* What you are asked to do
In the entries below, find the line with "- In case of" and the line with "through RRC signaling.". Print those two and everything between them exactly, and nothing else.

* The data
■ ■ ■ ■
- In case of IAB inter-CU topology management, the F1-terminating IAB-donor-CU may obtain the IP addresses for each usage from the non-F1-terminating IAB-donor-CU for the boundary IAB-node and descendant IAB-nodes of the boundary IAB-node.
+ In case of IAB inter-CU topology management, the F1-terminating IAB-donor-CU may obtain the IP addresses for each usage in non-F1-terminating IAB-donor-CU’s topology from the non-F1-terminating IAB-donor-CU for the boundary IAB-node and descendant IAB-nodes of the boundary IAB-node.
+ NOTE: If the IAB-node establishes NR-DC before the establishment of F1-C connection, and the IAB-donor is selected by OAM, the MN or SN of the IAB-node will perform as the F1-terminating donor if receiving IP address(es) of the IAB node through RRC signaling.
■ ■ ■ ■
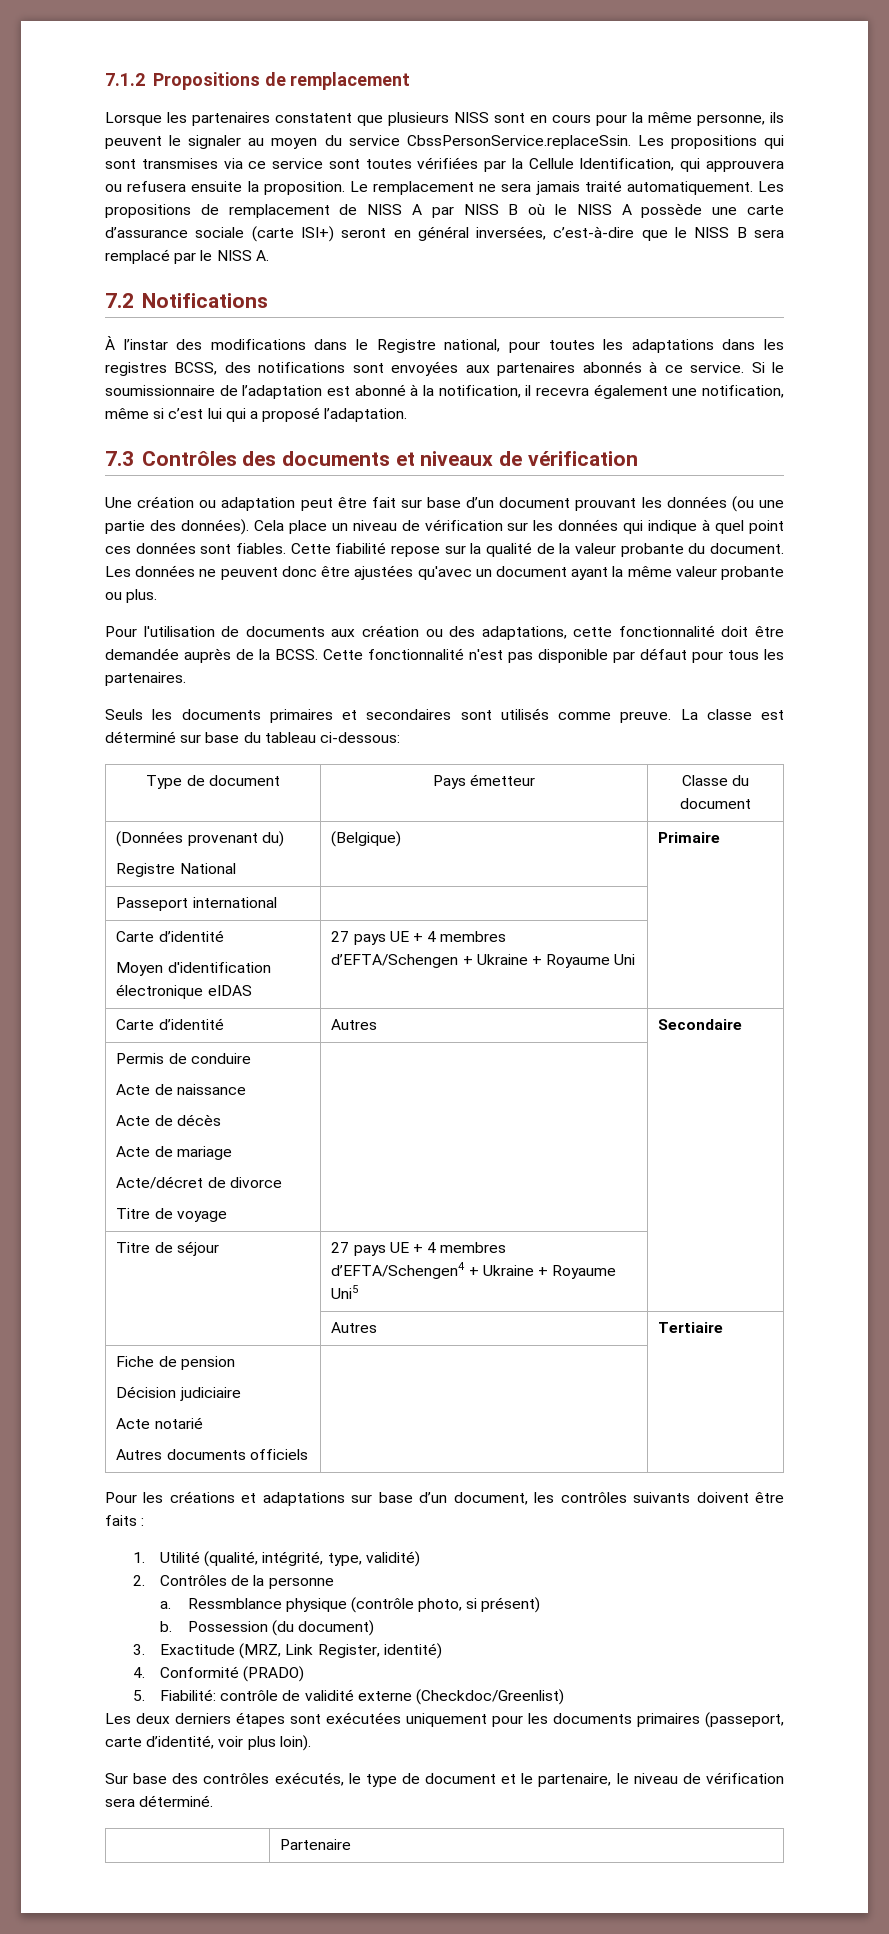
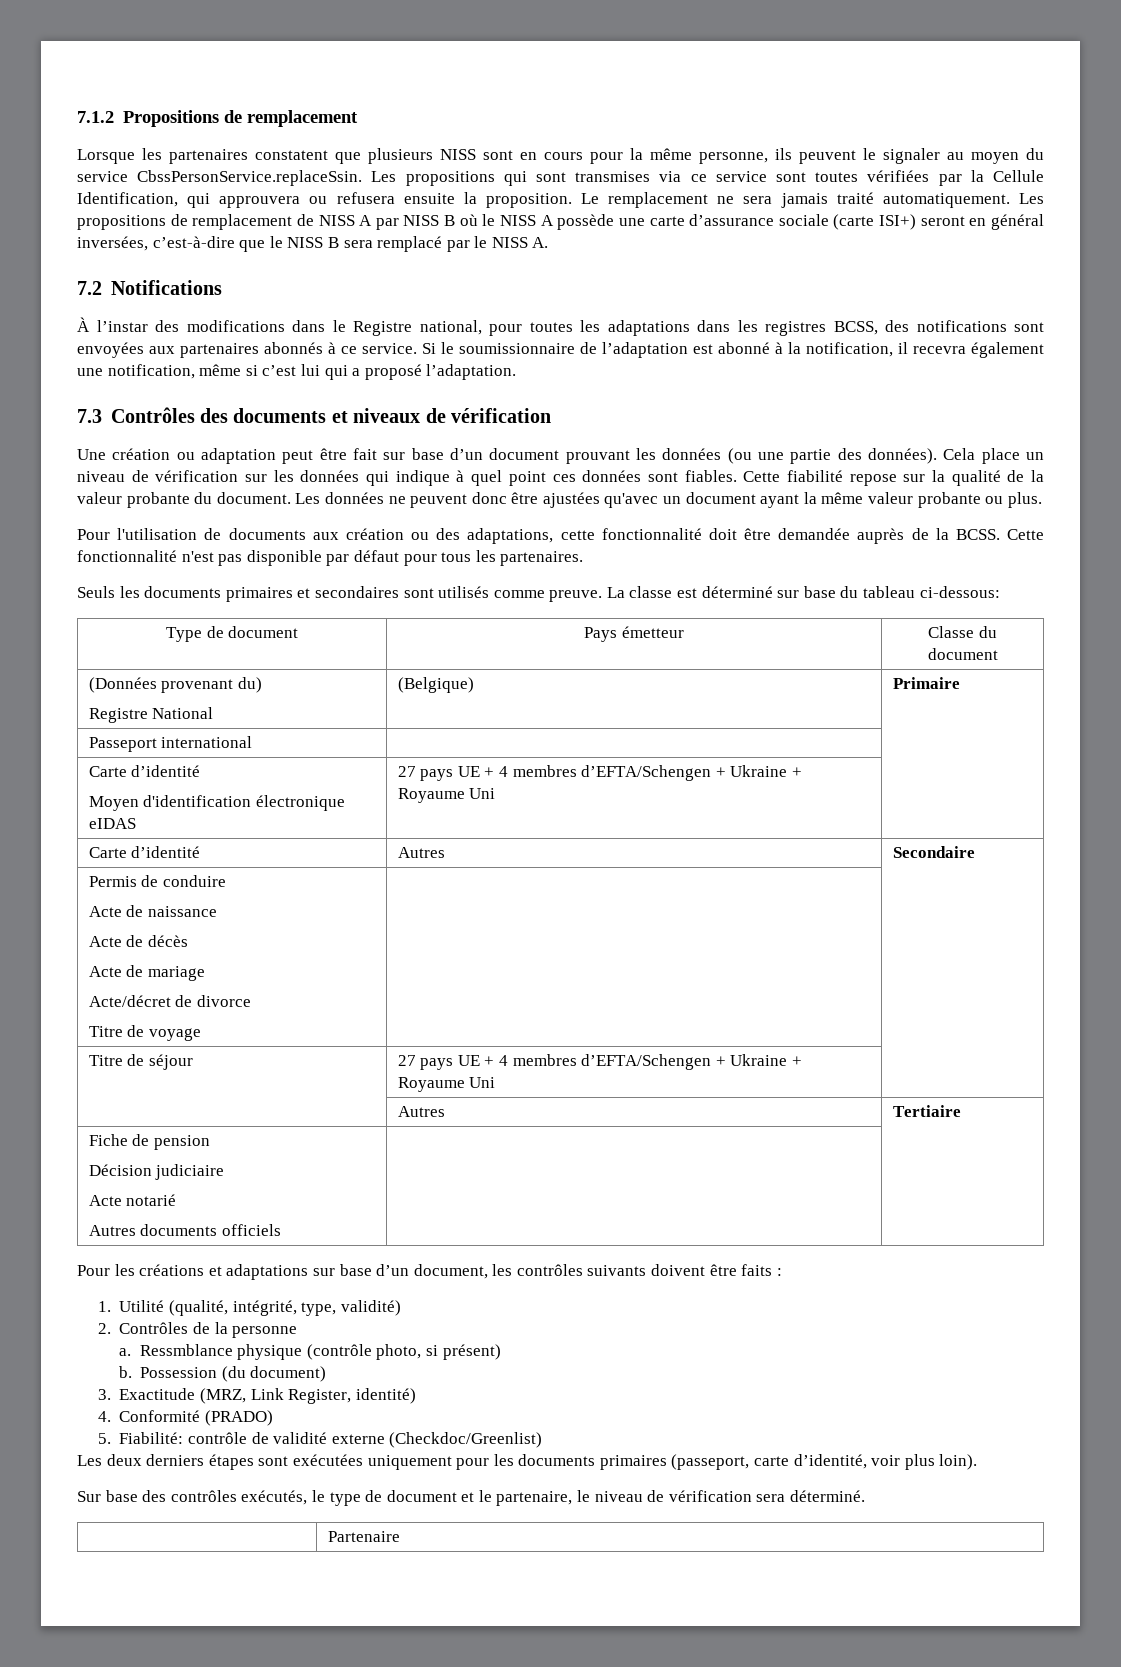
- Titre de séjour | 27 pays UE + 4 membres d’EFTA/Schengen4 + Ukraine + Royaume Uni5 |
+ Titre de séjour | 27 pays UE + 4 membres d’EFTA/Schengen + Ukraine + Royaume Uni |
■ ■ ■ ■
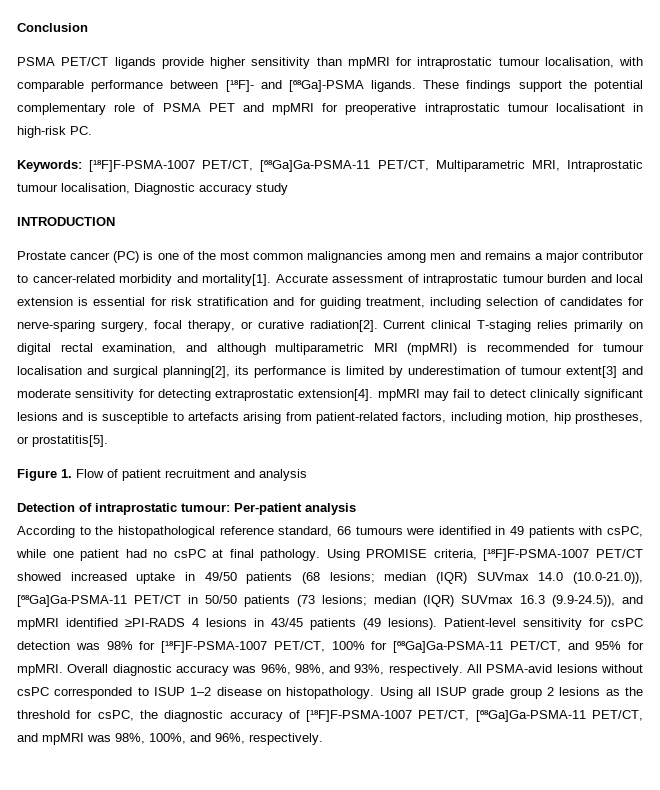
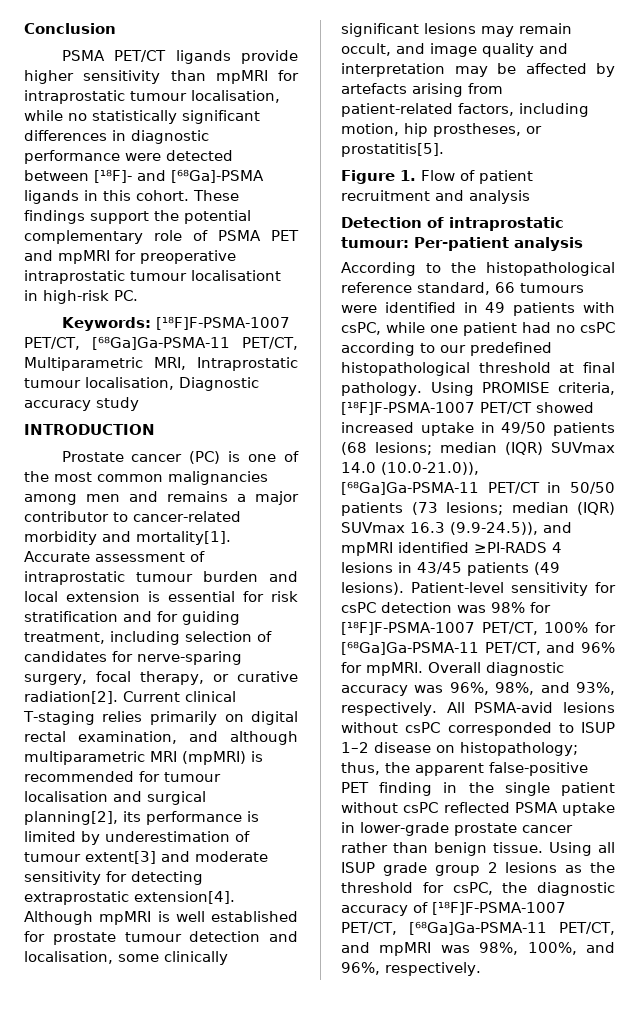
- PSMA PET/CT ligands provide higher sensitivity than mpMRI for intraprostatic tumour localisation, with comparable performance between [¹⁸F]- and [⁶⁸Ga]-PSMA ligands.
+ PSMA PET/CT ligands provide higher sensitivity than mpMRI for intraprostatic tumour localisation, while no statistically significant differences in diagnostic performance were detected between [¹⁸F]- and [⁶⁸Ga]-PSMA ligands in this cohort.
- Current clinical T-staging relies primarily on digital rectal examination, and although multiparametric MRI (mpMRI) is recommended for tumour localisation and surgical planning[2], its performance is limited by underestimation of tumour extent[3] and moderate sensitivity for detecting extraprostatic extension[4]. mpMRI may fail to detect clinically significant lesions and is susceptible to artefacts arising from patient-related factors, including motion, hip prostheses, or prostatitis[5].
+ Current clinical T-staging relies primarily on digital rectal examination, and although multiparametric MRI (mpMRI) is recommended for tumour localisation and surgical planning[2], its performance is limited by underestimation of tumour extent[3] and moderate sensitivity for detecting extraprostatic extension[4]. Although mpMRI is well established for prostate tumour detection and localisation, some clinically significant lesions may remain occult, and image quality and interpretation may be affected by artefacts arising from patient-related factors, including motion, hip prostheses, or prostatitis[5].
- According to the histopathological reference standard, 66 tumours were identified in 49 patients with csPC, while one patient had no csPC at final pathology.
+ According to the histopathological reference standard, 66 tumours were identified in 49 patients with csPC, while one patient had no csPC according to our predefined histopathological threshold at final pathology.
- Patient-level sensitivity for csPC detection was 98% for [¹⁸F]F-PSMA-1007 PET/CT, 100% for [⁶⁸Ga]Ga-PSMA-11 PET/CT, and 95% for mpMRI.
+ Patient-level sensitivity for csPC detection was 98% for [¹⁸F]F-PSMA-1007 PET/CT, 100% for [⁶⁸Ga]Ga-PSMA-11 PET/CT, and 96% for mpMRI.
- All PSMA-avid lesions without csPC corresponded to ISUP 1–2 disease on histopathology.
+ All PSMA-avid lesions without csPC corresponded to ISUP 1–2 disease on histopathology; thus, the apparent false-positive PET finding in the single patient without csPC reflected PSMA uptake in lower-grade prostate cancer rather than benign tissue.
■ ■ ■ ■
* Answer to this problem
- In case of IAB inter-CU topology management, the F1-terminating IAB-donor-CU may obtain the IP addresses for each usage from the non-F1-terminating IAB-donor-CU for the boundary IAB-node and descendant IAB-nodes of the boundary IAB-node.
+ In case of IAB inter-CU topology management, the F1-terminating IAB-donor-CU may obtain the IP addresses for each usage in non-F1-terminating IAB-donor-CU’s topology from the non-F1-terminating IAB-donor-CU for the boundary IAB-node and descendant IAB-nodes of the boundary IAB-node.
+ NOTE: If the IAB-node establishes NR-DC before the establishment of F1-C connection, and the IAB-donor is selected by OAM, the MN or SN of the IAB-node will perform as the F1-terminating donor if receiving IP address(es) of the IAB node through RRC signaling.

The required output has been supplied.